■ Your assignment: You are asked to filter the data below and copy every line holding "decoration".

Stored records:
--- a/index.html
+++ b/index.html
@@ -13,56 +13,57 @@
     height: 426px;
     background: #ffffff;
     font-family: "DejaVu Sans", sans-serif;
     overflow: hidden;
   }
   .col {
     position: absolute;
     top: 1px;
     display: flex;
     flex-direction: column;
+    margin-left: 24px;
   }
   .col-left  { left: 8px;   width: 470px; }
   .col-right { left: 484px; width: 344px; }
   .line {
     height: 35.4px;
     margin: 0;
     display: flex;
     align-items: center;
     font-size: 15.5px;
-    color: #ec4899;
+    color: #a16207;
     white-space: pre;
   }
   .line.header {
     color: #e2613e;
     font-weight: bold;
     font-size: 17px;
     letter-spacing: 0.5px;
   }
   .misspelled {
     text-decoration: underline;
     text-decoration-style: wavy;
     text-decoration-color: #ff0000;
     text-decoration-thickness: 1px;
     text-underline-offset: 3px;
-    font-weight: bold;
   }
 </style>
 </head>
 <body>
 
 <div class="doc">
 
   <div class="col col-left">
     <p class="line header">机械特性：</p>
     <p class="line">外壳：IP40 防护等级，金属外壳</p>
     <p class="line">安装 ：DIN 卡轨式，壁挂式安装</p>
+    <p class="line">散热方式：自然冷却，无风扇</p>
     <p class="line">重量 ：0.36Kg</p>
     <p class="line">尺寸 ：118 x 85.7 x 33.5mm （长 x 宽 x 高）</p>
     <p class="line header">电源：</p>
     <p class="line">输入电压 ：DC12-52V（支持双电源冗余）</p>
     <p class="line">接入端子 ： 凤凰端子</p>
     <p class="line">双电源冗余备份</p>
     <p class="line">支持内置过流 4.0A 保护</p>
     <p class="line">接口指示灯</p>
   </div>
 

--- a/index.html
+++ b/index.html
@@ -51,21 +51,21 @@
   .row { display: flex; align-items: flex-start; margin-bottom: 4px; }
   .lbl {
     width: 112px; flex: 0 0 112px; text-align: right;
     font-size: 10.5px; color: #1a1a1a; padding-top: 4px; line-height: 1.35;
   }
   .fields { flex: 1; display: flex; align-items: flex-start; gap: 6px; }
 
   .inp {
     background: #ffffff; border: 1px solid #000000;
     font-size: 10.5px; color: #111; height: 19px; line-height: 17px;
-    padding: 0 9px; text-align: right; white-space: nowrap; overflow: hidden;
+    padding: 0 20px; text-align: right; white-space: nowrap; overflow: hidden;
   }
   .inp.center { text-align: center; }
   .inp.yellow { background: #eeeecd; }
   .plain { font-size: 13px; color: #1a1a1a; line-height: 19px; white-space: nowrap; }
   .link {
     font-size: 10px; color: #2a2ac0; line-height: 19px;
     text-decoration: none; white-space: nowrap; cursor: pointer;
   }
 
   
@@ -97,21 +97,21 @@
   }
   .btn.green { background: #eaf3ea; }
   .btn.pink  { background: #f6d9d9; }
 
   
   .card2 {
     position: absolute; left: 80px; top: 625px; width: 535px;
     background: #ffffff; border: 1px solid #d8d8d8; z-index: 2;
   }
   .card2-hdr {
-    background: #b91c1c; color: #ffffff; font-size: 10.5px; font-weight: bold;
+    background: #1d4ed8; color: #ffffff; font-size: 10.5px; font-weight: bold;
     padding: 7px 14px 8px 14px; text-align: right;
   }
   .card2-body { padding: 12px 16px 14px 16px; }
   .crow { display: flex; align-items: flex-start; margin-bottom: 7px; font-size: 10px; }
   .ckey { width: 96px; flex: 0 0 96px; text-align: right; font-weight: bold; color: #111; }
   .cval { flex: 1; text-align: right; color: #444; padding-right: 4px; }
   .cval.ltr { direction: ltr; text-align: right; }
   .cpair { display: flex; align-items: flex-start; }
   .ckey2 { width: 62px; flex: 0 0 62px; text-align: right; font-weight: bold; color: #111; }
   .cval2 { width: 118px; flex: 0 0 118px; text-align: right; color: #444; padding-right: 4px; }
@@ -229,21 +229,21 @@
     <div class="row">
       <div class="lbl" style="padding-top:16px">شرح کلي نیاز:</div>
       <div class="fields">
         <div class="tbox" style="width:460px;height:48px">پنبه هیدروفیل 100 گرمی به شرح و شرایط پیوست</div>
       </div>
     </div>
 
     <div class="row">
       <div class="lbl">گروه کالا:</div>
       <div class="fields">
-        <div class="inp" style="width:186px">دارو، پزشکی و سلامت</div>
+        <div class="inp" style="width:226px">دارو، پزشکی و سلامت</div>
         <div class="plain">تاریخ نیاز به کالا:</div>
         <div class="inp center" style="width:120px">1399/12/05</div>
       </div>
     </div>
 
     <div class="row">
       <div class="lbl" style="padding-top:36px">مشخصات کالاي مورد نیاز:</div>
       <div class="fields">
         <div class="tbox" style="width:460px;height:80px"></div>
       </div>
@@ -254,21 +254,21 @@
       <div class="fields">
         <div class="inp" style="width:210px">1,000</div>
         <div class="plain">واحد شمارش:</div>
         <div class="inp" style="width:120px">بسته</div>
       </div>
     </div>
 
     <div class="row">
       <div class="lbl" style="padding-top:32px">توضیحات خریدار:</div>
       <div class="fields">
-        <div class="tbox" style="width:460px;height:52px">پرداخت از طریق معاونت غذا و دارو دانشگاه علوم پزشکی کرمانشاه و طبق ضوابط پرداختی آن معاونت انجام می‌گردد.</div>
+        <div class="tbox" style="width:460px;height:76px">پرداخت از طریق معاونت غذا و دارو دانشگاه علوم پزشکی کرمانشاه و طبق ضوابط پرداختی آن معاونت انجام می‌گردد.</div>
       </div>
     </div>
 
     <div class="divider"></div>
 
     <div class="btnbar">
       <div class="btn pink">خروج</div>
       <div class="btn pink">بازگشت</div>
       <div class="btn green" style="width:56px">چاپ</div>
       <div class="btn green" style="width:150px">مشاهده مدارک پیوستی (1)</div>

...

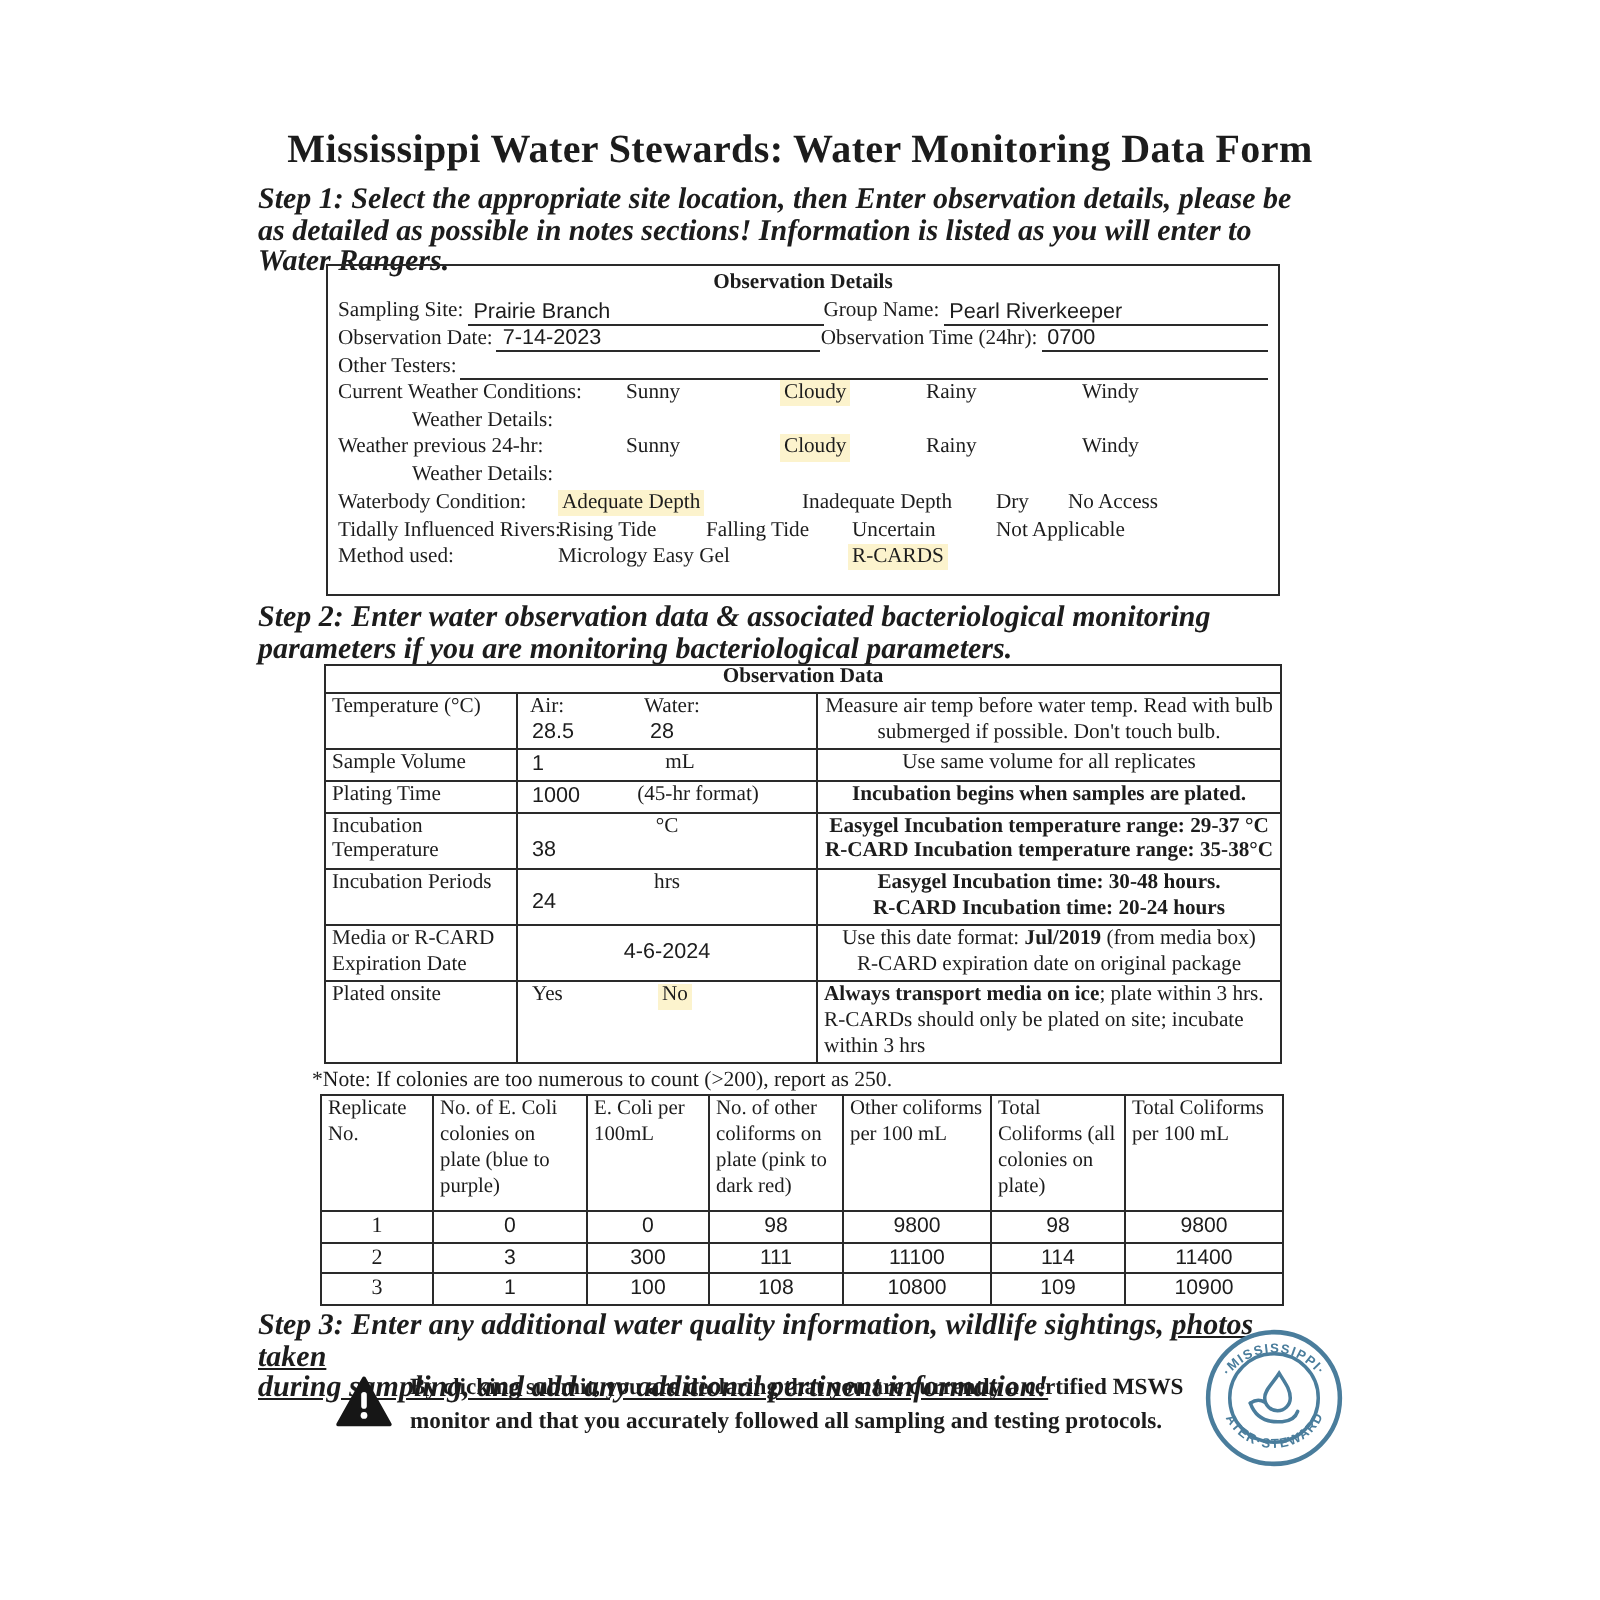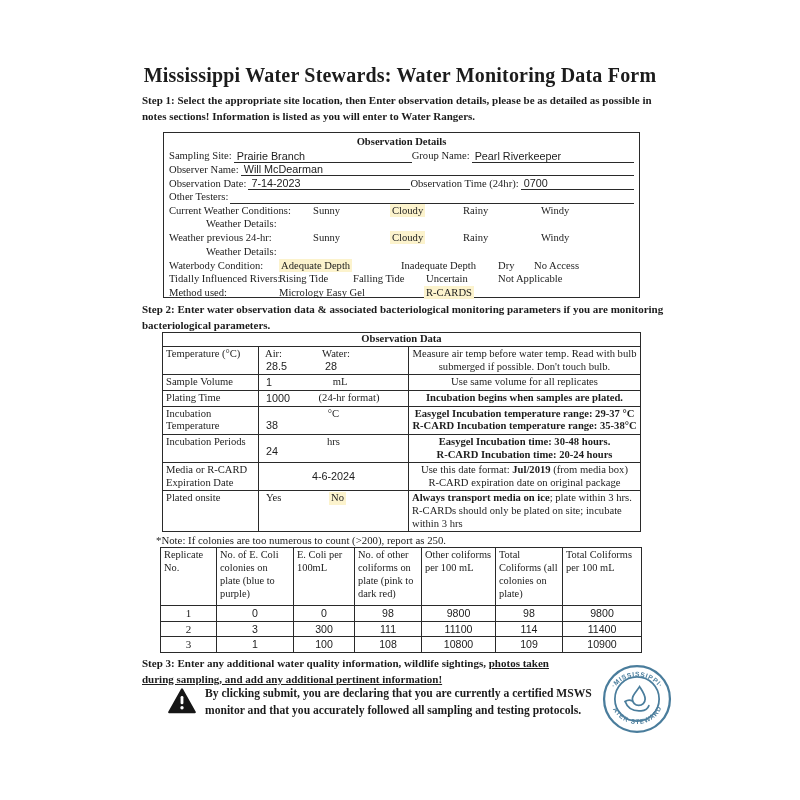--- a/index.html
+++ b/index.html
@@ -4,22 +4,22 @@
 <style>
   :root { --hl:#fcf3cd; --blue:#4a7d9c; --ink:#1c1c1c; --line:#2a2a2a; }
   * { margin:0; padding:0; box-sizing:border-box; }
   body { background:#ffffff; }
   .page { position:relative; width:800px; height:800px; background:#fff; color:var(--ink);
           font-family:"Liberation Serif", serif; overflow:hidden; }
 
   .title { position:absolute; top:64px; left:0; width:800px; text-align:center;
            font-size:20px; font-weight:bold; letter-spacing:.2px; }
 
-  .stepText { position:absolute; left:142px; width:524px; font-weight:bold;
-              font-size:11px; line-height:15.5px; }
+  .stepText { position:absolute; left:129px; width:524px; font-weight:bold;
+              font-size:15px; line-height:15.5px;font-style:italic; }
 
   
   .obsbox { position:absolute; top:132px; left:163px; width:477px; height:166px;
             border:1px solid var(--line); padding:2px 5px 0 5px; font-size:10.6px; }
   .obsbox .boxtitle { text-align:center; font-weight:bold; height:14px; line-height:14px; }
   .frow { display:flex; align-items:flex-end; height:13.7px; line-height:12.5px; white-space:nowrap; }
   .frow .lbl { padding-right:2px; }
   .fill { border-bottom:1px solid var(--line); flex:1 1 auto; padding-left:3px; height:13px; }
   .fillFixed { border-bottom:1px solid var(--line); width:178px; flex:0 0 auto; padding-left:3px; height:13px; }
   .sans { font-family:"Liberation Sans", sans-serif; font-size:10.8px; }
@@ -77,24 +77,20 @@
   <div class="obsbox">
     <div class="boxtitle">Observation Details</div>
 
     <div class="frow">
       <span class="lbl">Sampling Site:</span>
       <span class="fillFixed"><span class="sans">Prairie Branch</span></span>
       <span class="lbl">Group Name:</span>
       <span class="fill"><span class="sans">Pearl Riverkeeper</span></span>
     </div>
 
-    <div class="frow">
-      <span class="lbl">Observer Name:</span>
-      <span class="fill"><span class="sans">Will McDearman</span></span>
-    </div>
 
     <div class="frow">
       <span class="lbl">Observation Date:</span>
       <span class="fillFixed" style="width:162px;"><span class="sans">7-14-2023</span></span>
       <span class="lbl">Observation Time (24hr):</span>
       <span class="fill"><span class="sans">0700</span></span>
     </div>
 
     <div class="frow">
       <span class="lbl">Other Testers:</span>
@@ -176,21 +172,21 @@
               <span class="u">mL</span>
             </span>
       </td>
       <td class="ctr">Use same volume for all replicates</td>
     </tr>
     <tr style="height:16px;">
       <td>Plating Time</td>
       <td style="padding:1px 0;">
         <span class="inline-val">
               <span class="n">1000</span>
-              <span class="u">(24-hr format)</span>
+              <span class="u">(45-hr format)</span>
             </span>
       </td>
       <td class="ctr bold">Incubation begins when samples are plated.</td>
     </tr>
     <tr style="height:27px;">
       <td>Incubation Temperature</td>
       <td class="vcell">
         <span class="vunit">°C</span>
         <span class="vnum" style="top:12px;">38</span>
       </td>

■ Exercise solution:
     text-decoration: underline;
     text-decoration-style: wavy;
     text-decoration-color: #ff0000;
     text-decoration-thickness: 1px;
     text-decoration: none; white-space: nowrap; cursor: pointer;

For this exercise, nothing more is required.